#### Exercise instructions:
Could you copy the data that follows exactly as written, but drop the pictures?

#### Exercise materials:

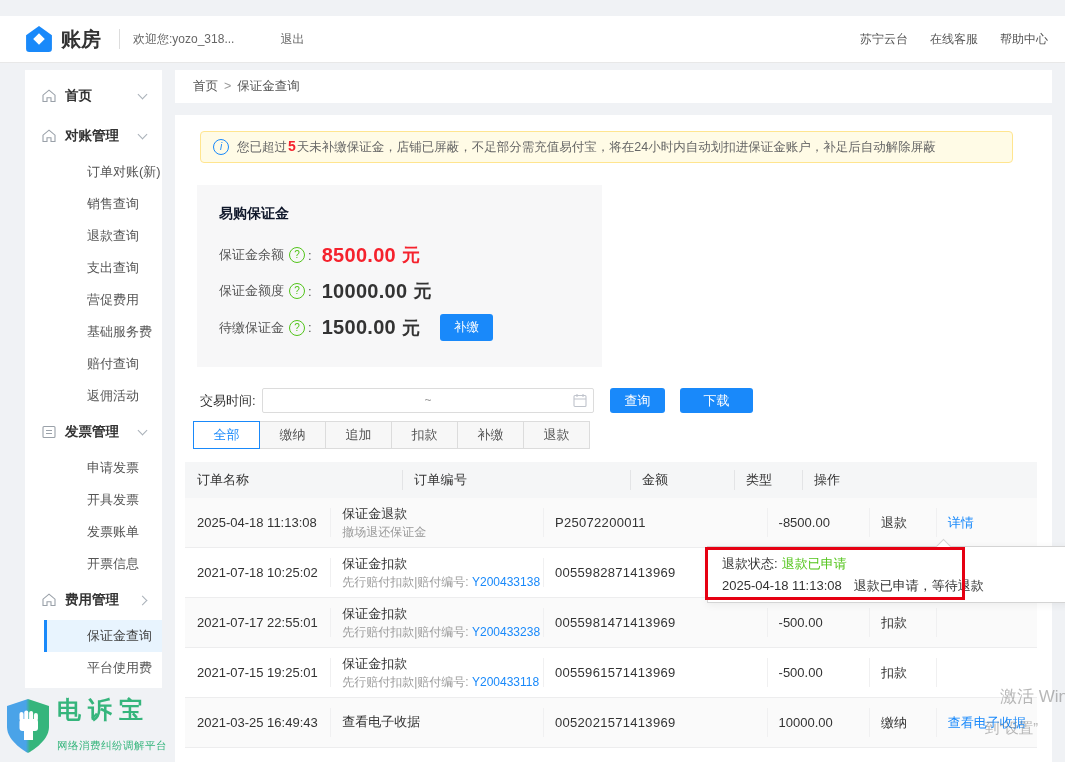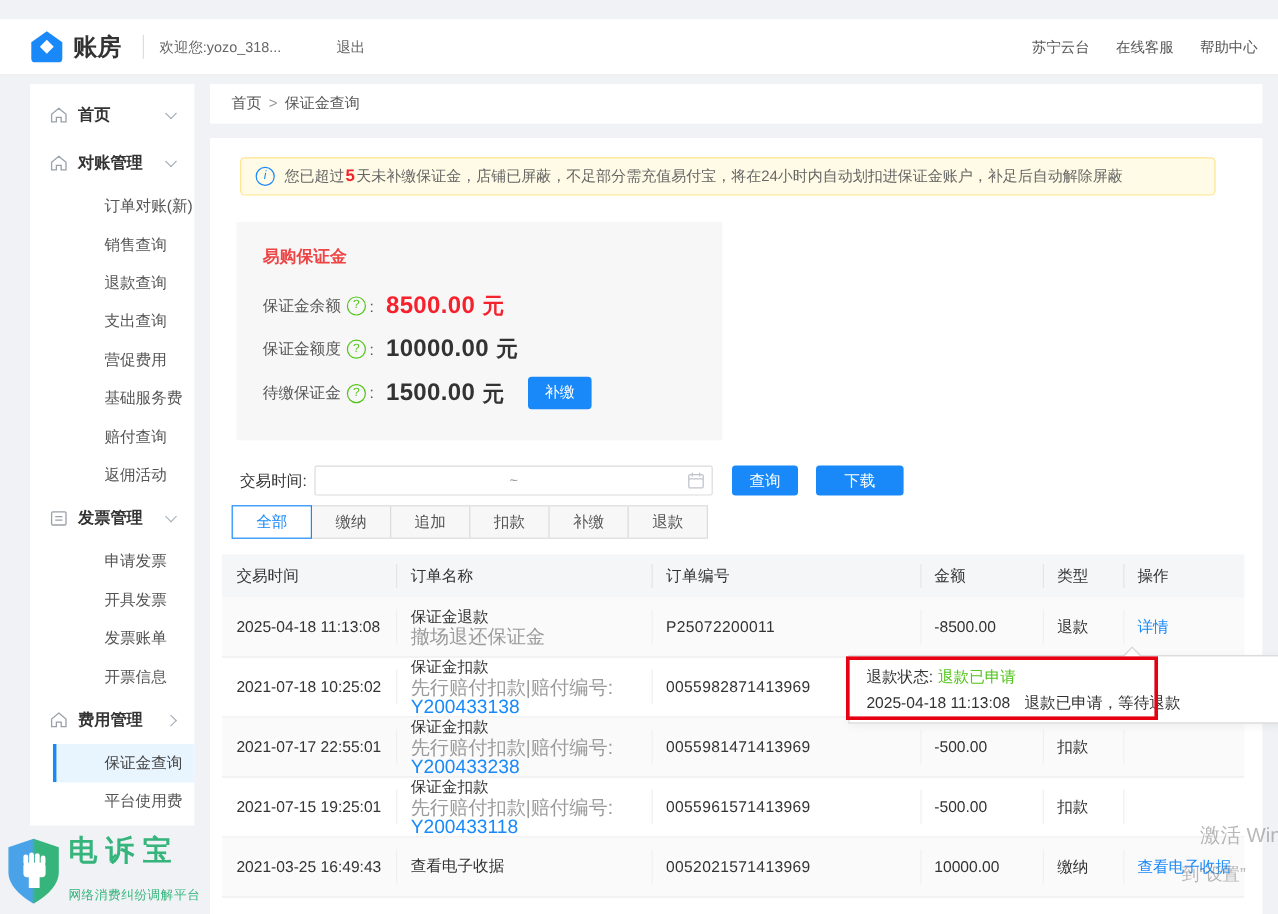--- a/index.html
+++ b/index.html
@@ -43,7 +43,7 @@
   .banner b{color:#f5222d;font-size:14px;padding:0 1px;}
   
   .dp{position:absolute;left:22px;top:70px;width:405px;height:182px;background:#f7f7f8;}
-  .dp .dptitle{position:absolute;left:22px;top:20px;font-size:14px;font-weight:bold;color:#ef4444;}
+  .dp .dptitle{position:absolute;left:22px;top:20px;font-size:14px;font-weight:bold;color:#0f172a;}
   .dprow{position:absolute;left:22px;display:flex;align-items:center;}
   .dprow .dlabel{font-size:13px;color:#555;}
   .qico{width:14px;height:14px;border:1px solid #52c41a;border-radius:50%;color:#52c41a;

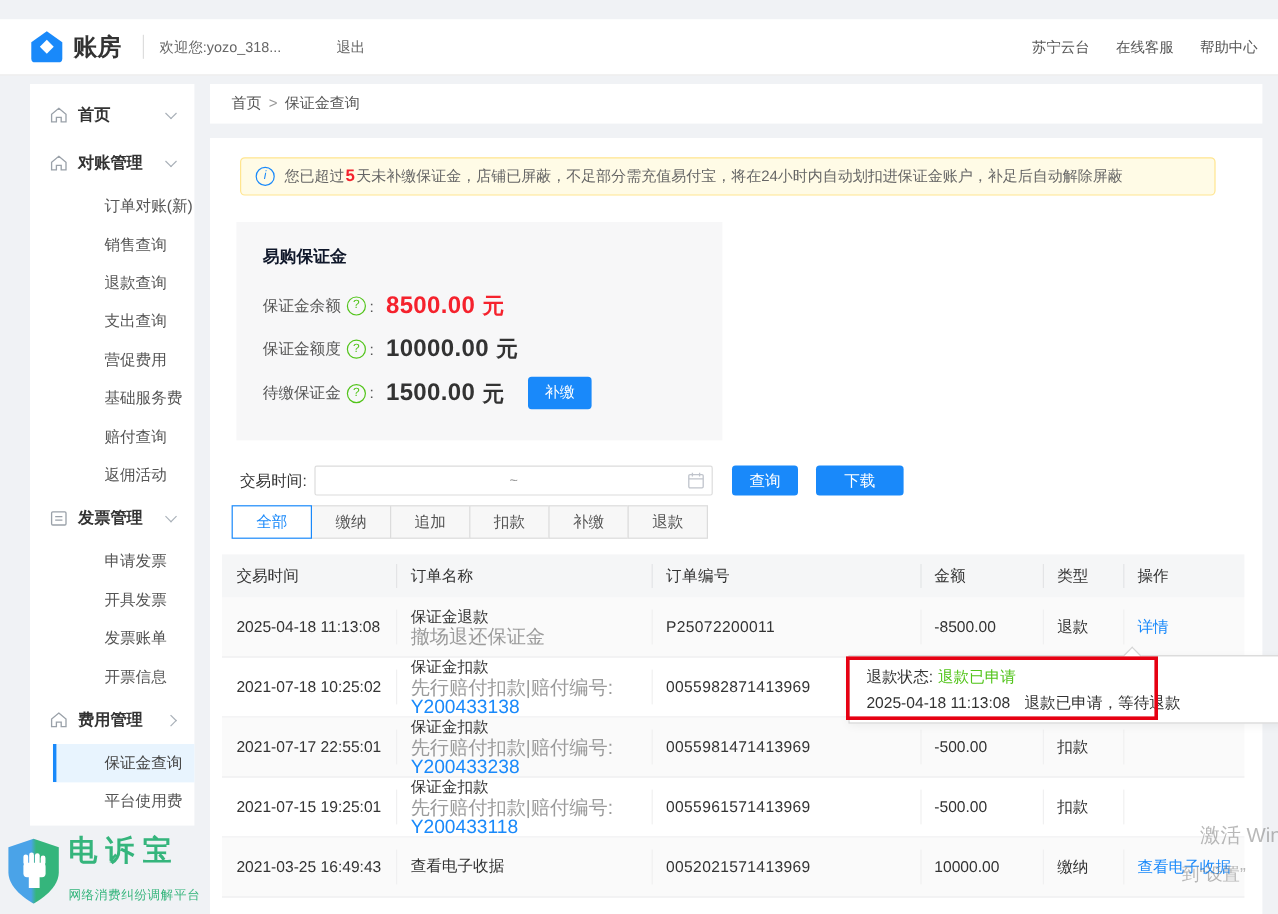--- a/index.html
+++ b/index.html
@@ -250,7 +250,6 @@
 
     <div class="tbl">
       <div class="thead">
-        <span class="th c0">交易时间</span>
         <span class="th c1">订单名称</span>
         <span class="th c2">订单编号</span>
         <span class="th c3">金额</span>

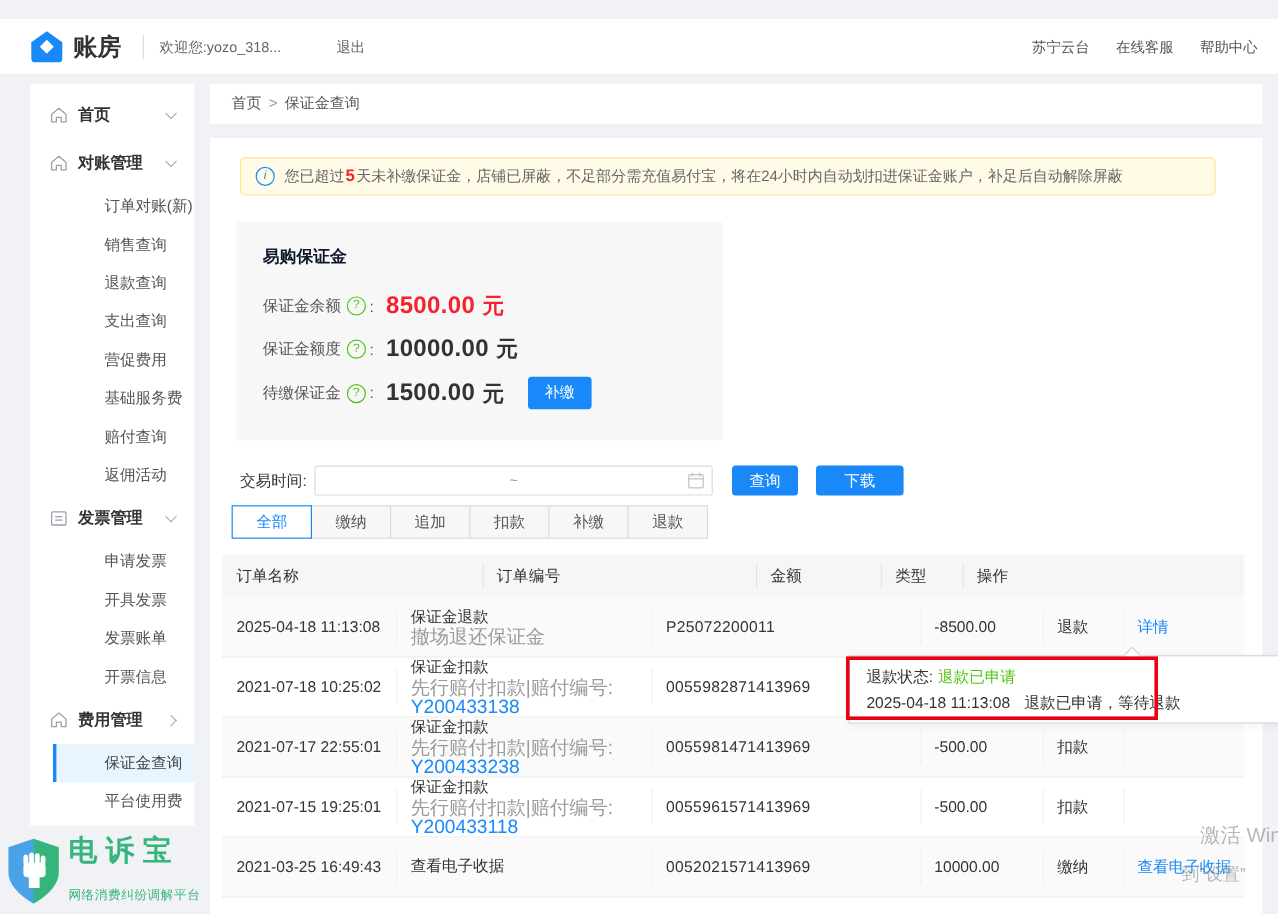--- a/index.html
+++ b/index.html
@@ -85,7 +85,7 @@
   .td:not(:first-child)::before{content:"";position:absolute;left:0;top:10px;bottom:10px;width:1px;background:#f0f0f1;}
   .c0{width:148px;}.c1{width:217px;}.c2{width:228px;letter-spacing:0.3px;}.c3{width:88px;}.c4{width:68px;margin-left:16px;}.c5{width:103px;}
   .nm{font-size:13px;color:#333;line-height:17px;}
-  .sub{font-size:16px;color:#9b9b9b;line-height:16px;margin-top:2px;}
+  .sub{font-size:12px;color:#9b9b9b;line-height:16px;margin-top:2px;}
   .sub span:empty{display:none;}
   .sublink{color:#1989fa;cursor:pointer;}
   .alink{color:#1989fa;cursor:pointer;}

#### Result for this exercise:
--- a/index.html
+++ b/index.html
@@ -43,7 +43,7 @@
   .banner b{color:#f5222d;font-size:14px;padding:0 1px;}
   
   .dp{position:absolute;left:22px;top:70px;width:405px;height:182px;background:#f7f7f8;}
-  .dp .dptitle{position:absolute;left:22px;top:20px;font-size:14px;font-weight:bold;color:#ef4444;}
+  .dp .dptitle{position:absolute;left:22px;top:20px;font-size:14px;font-weight:bold;color:#0f172a;}
   .dprow{position:absolute;left:22px;display:flex;align-items:center;}
   .dprow .dlabel{font-size:13px;color:#555;}
   .qico{width:14px;height:14px;border:1px solid #52c41a;border-radius:50%;color:#52c41a;

--- a/index.html
+++ b/index.html
@@ -250,7 +250,6 @@
 
     <div class="tbl">
       <div class="thead">
-        <span class="th c0">交易时间</span>
         <span class="th c1">订单名称</span>
         <span class="th c2">订单编号</span>
         <span class="th c3">金额</span>

--- a/index.html
+++ b/index.html
@@ -85,7 +85,7 @@
   .td:not(:first-child)::before{content:"";position:absolute;left:0;top:10px;bottom:10px;width:1px;background:#f0f0f1;}
   .c0{width:148px;}.c1{width:217px;}.c2{width:228px;letter-spacing:0.3px;}.c3{width:88px;}.c4{width:68px;margin-left:16px;}.c5{width:103px;}
   .nm{font-size:13px;color:#333;line-height:17px;}
-  .sub{font-size:16px;color:#9b9b9b;line-height:16px;margin-top:2px;}
+  .sub{font-size:12px;color:#9b9b9b;line-height:16px;margin-top:2px;}
   .sub span:empty{display:none;}
   .sublink{color:#1989fa;cursor:pointer;}
   .alink{color:#1989fa;cursor:pointer;}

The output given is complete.